Today, after a Pilates class where I couldn’t hold a plank and got very, actually mad, I tearfully stared out the window of my car and wondered why the world was against me and when I would care about anything again. Then I looked at my calendar. Ah. The three day window of emotional vacancy that descends every month and convinces me I will never know happiness again. Bless you, oh hormones, I now knowingly proceed.
It’s finally kind of cold here in Atlanta and my grumpiness over unseasonable warmth has lifted. I just dusted the vents and turned on the heat. The mini tree I brought home today is sitting on the table and I retrieved the decorations from the closet. On the TV, YouTube is tuned to a fireplace, my shallots are ready to make my favorite Alison Roman pasta and I’m going to pick up a bottle of wine from the shop around the corner the second I finish here.
I meant to start writing hours ago.
If I had the energy I’d scold myself, “You need to get back into your routine. Start meditating every morning. Making lists. Eating better. Drinking less.” But I’ve dedicated the last few posts to exploring that heavier load and I’m bored of it. Besides, with my emotional life clouded by feminine chemicals and exhaustion, there’s no possible way I can accurately explore much of anything today.
So, we’re gonna just cut to the list.
WATCHING
Home Alone. I could not get over this re-watch. Obviously, I’ve seen it since I was a kid but Alan hadn’t. Listening to him cackle as Kevin rode his sled down the stairs, I was viscerally reminded of the mortification I experienced seeing this movie in the theater with my father. My dad’s laughter was so loud and constant, I thought I was going to die.

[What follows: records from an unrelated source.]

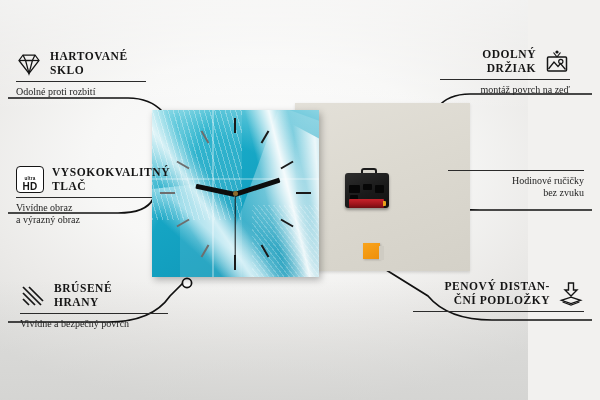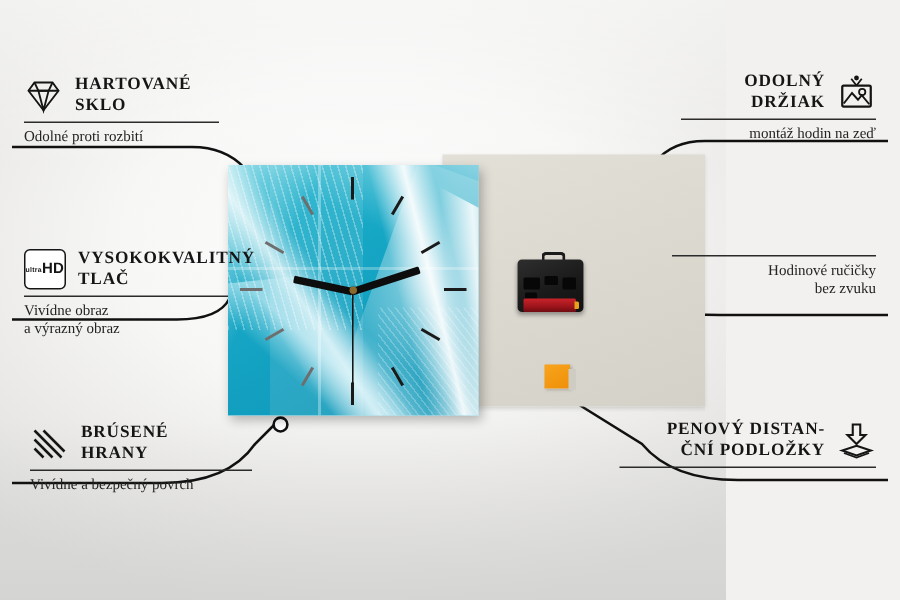--- a/index.html
+++ b/index.html
@@ -12,6 +12,7 @@
     position:relative;width:484px;height:400px;
     background:
       radial-gradient(ellipse 78% 62% at 50% 40%, #fdfdfd 0%, #f7f7f6 42%, #ebeae8 72%, #dededc 100%);
+    padding-left: 44px;
   }
   #stage:before{
     content:"";position:absolute;inset:0;

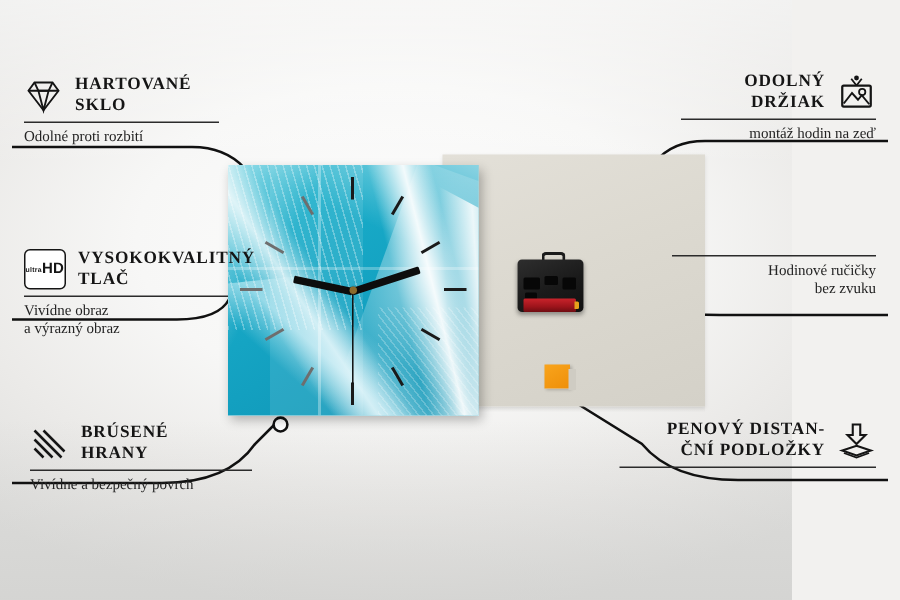--- a/index.html
+++ b/index.html
@@ -270,7 +270,7 @@
     </div>
   </div>
 
-  <div class="feat right" style="left:454px;top:48px;width:130px;">
+  <div class="feat right" style="left:440px;top:48px;width:130px;">
     <div class="hrow">
       <span class="ic">
         <svg viewBox="0 0 26 26" width="26" height="26" fill="none" stroke="#151515" stroke-width="1.5">

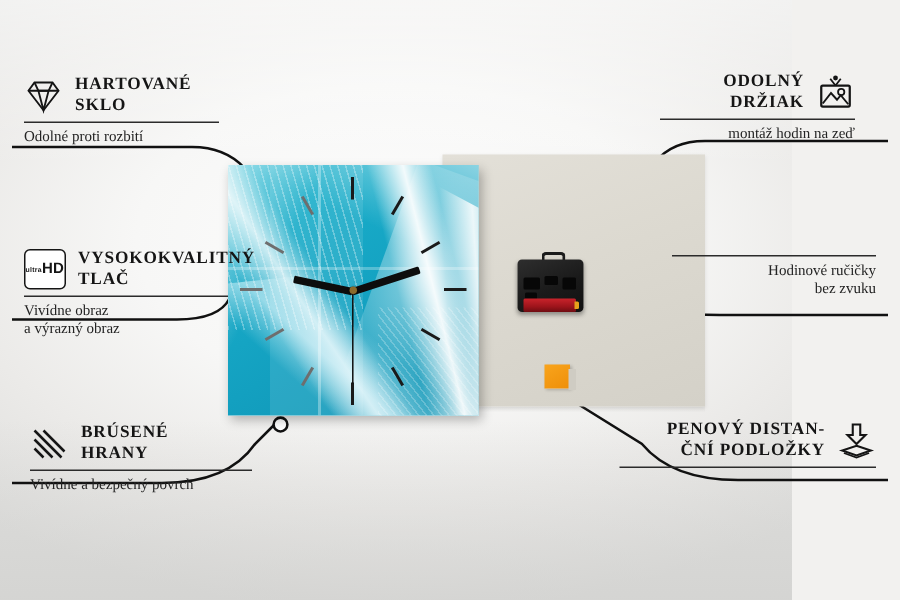--- a/index.html
+++ b/index.html
@@ -288,7 +288,7 @@
     </div>
     <div class="f-rule" style="width:130px;"></div>
     <div class="f-desc">
-      <div>montáž hodin na zeď</div>
+      <div>montáž povrch na zeď</div>
     </div>
   </div>
 

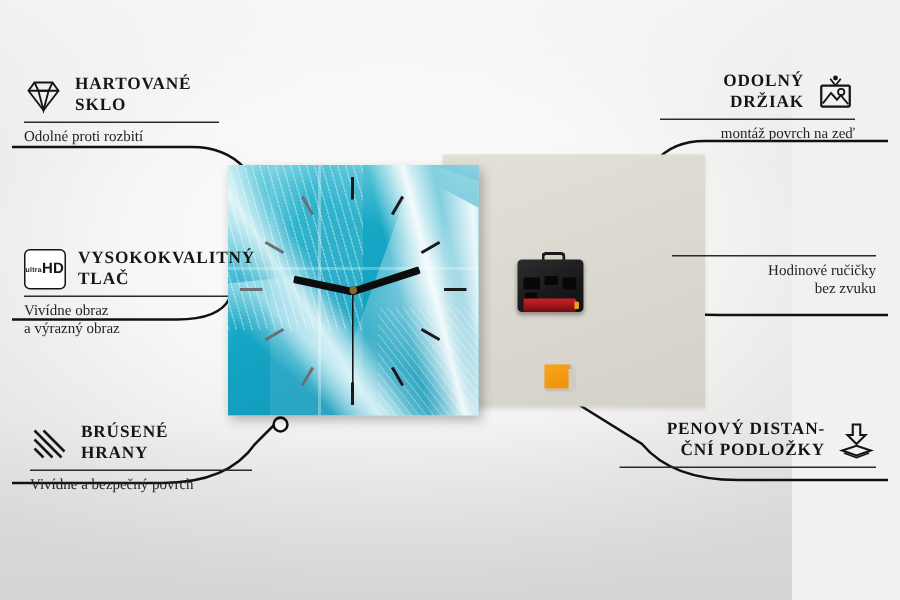--- a/index.html
+++ b/index.html
@@ -130,7 +130,7 @@
 
   .hd-ic{
     width:26px;height:25px;flex:0 0 26px;border:1.6px solid #151515;border-radius:4px;
-    display:flex;flex-direction:row;align-items:center;justify-content:flex-start;
+    display:flex;flex-direction:column;align-items:center;justify-content:flex-end;
     background:#fff;
   }
   .hd-ultra{font-family:"Liberation Sans",sans-serif;font-size:4.6px;font-weight:bold;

I had never been so embarrassed in my whole 7 1/2 years. I was SO mad at him and he did not care at all. We saw Home Alone in the theater three times. What a brilliant premise, this kid literally thinks he made his parents disappear, does that mean he escaped the PTSD of being forgotten by his family? When do we get a, Home Alone: Thirty Years Later, What Really Happened to Kevin McCallister, follow up?
LISTENING
Ghost Story. Oh my goodness, y’all. A new podcast I loooooved. I listened to all 7 episodes while I was baking 3,000 cookies and pies, so much fun. It is, yes, a ghost story, but also explores what happens to a family when legends are threatened by truth. I really, really enjoyed it.
READING
Literally nothing but recipes and Substacks. Favorites this week from, The Weekly Work and The Hyphen. Enjoy and subscribe to them.
I’ll be back this Friday with a recipe and next Monday with some rested substance. Thanks for sticking with me. Happy Holidays.
xoxo.
Another Monday delivery that is spot on; perfect post-holiday read! Yay, Boo!